- _ASSIGNED TASK_
Print the listing below verbatim, passing over each picture.

- _RECORDS FOR PROCESSING_

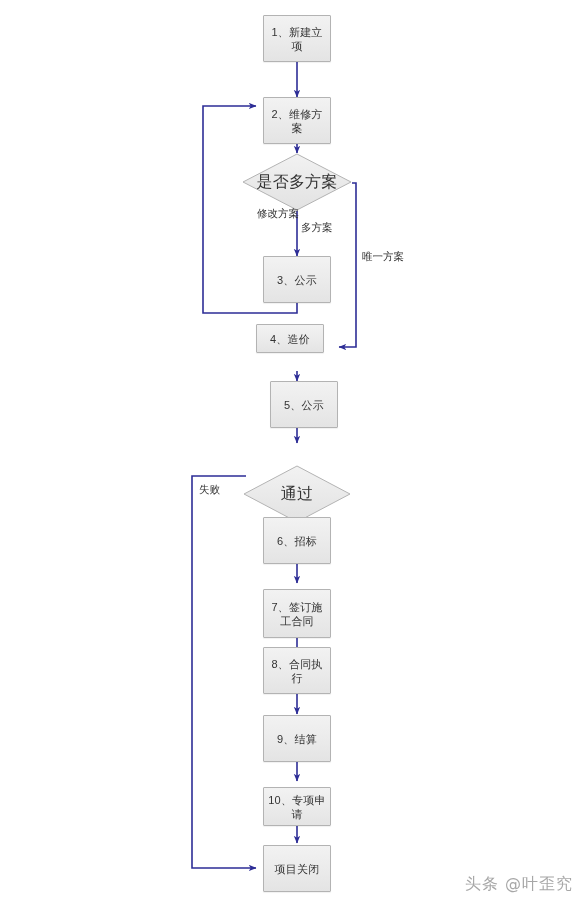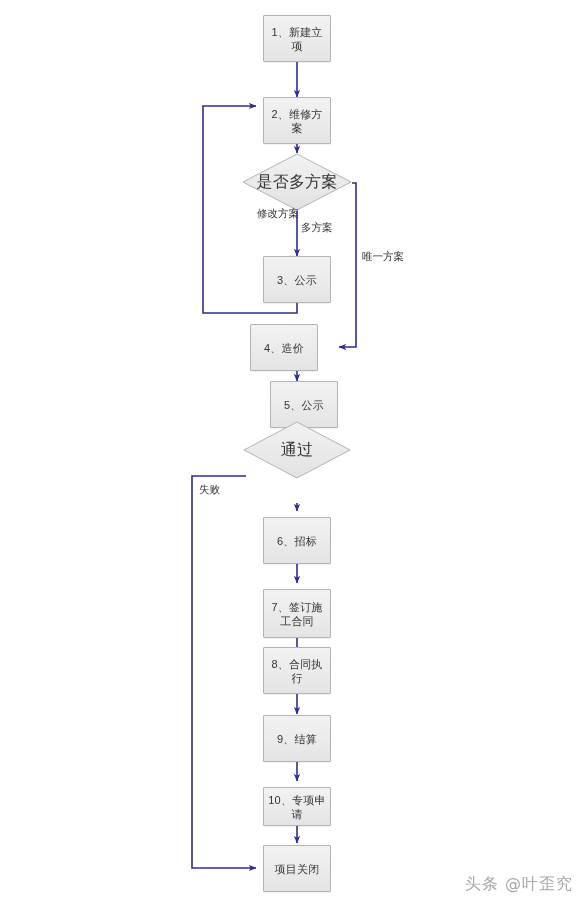--- a/index.html
+++ b/index.html
@@ -138,29 +138,29 @@
     </defs>
     <polygon points="55,1 109,29 55,57 1,29" fill="url(#dg1)" stroke="#b3b3b3" stroke-width="1"></polygon>
   </svg>
   <span class="dlabel">是否多方案</span>
 </div>
 
 <div class="node proc" style="left:263px; top:256px; width:68px; height:47px;">
   <span class="label">3、公示</span>
 </div>
 
-<div class="node proc" style="left:250px; top:324px; width:68px; height:47px;justify-content:center;">
+<div class="node proc" style="left:256px; top:324px; width:68px; height:29px;justify-content:center;">
   <span class="label">4、造价</span>
 </div>
 
 <div class="node proc" style="left:270px; top:381px; width:68px; height:47px;">
   <span class="label">5、公示</span>
 </div>
 
-<div class="node decision" style="left:243px; top:421px; width:108px; height:58px;">
+<div class="node decision" style="left:243px; top:465px; width:108px; height:58px;">
   <svg width="108" height="58" viewBox="0 0 108 58">
     <defs>
       <linearGradient id="dg2" x1="0" y1="0" x2="0" y2="1">
         <stop offset="0%" stop-color="#f2f2f2"></stop>
         <stop offset="100%" stop-color="#e2e2e2"></stop>
       </linearGradient>
     </defs>
     <polygon points="54,1 107,29 54,57 1,29" fill="url(#dg2)" stroke="#b3b3b3" stroke-width="1"></polygon>
   </svg>
   <span class="dlabel">通过</span>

- _SOLUTION FOR THIS TASK_
--- a/index.html
+++ b/index.html
@@ -138,29 +138,29 @@
     </defs>
     <polygon points="55,1 109,29 55,57 1,29" fill="url(#dg1)" stroke="#b3b3b3" stroke-width="1"></polygon>
   </svg>
   <span class="dlabel">是否多方案</span>
 </div>
 
 <div class="node proc" style="left:263px; top:256px; width:68px; height:47px;">
   <span class="label">3、公示</span>
 </div>
 
-<div class="node proc" style="left:250px; top:324px; width:68px; height:47px;justify-content:center;">
+<div class="node proc" style="left:256px; top:324px; width:68px; height:29px;justify-content:center;">
   <span class="label">4、造价</span>
 </div>
 
 <div class="node proc" style="left:270px; top:381px; width:68px; height:47px;">
   <span class="label">5、公示</span>
 </div>
 
-<div class="node decision" style="left:243px; top:421px; width:108px; height:58px;">
+<div class="node decision" style="left:243px; top:465px; width:108px; height:58px;">
   <svg width="108" height="58" viewBox="0 0 108 58">
     <defs>
       <linearGradient id="dg2" x1="0" y1="0" x2="0" y2="1">
         <stop offset="0%" stop-color="#f2f2f2"></stop>
         <stop offset="100%" stop-color="#e2e2e2"></stop>
       </linearGradient>
     </defs>
     <polygon points="54,1 107,29 54,57 1,29" fill="url(#dg2)" stroke="#b3b3b3" stroke-width="1"></polygon>
   </svg>
   <span class="dlabel">通过</span>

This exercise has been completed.